The market remains reluctant, however, to accept the company's view that there are tangible benefits to be had from a collection of stakes in second- line telecoms companies around the world.

It still refuses to value the company at much more than the implied value of C&W's Hongkong Telecom stake, sometimes at nothing at all.

You do not have to be a brilliant arbitrageur to realise that when the constituent parts of the company are worth maybe 500p a share, there ought to be a good chance that either a third party will take advantage of the discrepancy and launch a takeover bid or management will attempt to unlock some of that value themselves.

Unfortunately, neither option is looking that likely, despite persistent chatter in the markets about interest from all the usual suspects - AT&T, BT, Bell Canada.

Analysts now think that a recent clutch of deals may have created a sufficiently complex structure to scare off potential predators and, although prepared to trim capital expenditure to boost short-term profits, Lord Young still seems reluctant to countenance anything more radical.

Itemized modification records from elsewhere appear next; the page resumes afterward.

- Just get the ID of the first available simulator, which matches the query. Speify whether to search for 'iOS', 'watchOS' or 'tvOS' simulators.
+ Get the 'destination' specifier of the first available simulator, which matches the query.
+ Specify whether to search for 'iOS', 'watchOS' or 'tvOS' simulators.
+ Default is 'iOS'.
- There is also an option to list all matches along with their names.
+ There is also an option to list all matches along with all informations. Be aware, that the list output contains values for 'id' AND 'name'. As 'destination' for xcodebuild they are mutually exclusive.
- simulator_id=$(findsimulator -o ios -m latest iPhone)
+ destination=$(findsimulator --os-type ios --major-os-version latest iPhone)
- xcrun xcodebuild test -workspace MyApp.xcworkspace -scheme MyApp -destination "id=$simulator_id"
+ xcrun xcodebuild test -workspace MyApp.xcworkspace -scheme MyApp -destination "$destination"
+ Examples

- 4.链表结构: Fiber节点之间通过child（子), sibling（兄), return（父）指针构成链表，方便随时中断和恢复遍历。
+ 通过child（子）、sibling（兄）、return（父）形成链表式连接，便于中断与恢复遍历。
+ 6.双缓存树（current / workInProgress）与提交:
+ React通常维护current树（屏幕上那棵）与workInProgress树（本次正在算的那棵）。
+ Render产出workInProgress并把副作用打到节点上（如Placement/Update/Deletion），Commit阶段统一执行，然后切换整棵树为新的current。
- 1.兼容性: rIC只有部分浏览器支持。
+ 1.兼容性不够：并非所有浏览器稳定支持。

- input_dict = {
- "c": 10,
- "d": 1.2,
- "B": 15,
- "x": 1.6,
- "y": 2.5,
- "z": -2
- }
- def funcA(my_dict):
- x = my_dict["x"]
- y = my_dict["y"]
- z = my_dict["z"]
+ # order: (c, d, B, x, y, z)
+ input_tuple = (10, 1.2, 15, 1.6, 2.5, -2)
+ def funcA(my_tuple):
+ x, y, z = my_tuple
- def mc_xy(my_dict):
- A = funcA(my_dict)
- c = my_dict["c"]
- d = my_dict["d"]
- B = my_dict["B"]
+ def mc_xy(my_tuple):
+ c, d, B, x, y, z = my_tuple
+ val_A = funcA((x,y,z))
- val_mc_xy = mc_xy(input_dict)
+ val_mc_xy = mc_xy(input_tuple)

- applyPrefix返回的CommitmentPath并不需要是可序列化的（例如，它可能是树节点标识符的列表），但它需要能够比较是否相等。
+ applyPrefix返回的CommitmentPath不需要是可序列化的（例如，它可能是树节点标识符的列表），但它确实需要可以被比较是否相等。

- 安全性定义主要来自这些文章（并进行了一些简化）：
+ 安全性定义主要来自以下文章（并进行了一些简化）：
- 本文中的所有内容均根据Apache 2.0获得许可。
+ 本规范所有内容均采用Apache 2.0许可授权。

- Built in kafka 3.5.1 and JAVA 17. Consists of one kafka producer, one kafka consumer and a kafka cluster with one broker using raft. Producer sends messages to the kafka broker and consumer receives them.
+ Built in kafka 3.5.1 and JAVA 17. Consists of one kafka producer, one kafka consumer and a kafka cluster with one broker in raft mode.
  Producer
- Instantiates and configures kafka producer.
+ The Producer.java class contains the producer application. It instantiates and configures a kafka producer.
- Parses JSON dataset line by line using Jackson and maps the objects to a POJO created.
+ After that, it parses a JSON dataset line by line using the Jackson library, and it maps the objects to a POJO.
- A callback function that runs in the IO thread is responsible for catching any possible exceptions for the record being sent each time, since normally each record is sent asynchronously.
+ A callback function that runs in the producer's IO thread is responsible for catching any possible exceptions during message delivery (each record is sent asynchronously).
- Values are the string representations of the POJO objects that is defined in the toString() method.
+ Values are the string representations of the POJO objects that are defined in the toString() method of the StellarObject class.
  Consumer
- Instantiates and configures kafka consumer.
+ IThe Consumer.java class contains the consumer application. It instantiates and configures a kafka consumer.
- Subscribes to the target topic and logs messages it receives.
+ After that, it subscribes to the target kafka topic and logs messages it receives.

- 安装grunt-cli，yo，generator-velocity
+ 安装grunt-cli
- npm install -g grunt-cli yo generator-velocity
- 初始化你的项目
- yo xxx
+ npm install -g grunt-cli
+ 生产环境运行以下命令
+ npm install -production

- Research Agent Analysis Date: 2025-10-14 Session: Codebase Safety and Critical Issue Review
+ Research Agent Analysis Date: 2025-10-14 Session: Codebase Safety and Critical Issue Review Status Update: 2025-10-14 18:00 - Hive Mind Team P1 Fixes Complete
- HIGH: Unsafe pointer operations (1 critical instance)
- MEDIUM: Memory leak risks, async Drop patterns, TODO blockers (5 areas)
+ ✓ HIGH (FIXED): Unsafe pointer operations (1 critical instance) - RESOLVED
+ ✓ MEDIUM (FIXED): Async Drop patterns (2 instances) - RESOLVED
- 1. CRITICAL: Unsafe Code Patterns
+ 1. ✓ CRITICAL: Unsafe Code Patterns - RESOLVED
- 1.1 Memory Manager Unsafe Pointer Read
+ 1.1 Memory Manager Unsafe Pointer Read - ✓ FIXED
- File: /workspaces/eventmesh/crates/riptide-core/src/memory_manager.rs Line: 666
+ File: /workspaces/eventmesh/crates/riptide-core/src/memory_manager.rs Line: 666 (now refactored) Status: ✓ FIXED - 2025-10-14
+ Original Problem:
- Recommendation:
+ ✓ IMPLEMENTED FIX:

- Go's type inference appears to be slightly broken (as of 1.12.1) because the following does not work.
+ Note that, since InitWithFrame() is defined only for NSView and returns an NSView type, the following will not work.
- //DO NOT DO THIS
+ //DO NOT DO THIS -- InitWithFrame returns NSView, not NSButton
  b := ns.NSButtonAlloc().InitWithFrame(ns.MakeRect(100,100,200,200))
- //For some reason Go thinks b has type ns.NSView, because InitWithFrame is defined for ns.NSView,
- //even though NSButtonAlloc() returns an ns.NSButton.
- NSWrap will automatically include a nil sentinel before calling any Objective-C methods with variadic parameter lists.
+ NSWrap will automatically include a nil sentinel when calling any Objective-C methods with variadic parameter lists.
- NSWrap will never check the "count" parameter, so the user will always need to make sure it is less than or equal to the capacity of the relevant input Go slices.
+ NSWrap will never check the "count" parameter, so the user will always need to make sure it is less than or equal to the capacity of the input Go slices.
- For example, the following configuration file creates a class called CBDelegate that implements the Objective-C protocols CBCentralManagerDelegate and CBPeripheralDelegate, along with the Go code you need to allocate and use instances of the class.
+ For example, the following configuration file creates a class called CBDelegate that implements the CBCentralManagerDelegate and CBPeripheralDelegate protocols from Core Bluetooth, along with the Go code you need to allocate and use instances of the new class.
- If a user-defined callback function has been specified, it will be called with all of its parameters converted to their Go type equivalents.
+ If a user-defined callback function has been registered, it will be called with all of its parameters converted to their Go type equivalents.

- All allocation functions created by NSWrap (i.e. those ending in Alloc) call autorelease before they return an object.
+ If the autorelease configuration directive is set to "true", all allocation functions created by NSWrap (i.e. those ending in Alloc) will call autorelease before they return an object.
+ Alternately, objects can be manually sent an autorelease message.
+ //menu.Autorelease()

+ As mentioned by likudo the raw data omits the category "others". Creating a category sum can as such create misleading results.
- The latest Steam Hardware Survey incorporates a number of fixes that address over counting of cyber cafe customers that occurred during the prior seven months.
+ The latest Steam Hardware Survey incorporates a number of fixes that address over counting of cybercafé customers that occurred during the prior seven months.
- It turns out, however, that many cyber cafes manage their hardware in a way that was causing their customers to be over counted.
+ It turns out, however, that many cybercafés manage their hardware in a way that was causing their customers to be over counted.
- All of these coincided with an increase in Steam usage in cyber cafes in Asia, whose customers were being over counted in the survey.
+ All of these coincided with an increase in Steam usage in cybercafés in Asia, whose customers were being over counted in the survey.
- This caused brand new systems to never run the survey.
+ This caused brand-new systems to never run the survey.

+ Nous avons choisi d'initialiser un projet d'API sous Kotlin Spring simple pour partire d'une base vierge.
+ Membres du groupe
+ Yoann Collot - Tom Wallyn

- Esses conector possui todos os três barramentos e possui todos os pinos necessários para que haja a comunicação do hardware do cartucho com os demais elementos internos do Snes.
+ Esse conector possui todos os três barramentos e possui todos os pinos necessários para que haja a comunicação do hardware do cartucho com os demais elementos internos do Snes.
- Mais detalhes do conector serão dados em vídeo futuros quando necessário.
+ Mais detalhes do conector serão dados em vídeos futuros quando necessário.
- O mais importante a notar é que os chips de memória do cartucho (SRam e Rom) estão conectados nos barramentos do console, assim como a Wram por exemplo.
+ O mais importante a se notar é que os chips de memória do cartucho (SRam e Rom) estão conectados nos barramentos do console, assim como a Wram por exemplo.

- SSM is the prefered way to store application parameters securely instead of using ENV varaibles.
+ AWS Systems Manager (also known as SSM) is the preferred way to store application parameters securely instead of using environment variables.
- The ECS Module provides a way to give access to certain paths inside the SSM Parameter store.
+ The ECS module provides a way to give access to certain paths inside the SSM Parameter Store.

That being the case, the only sensible way to value C&W is on its profits, which according to NatWest Securities should bounce to pounds 1,245m in the year to next March and pounds 1,400m the following year. On that basis, the shares stand on a p/e of 16 falling to 14.5, roughly a 25 per cent premium to the rest of the market. That is hard to justify, and a yield of under 3 per cent provides no support.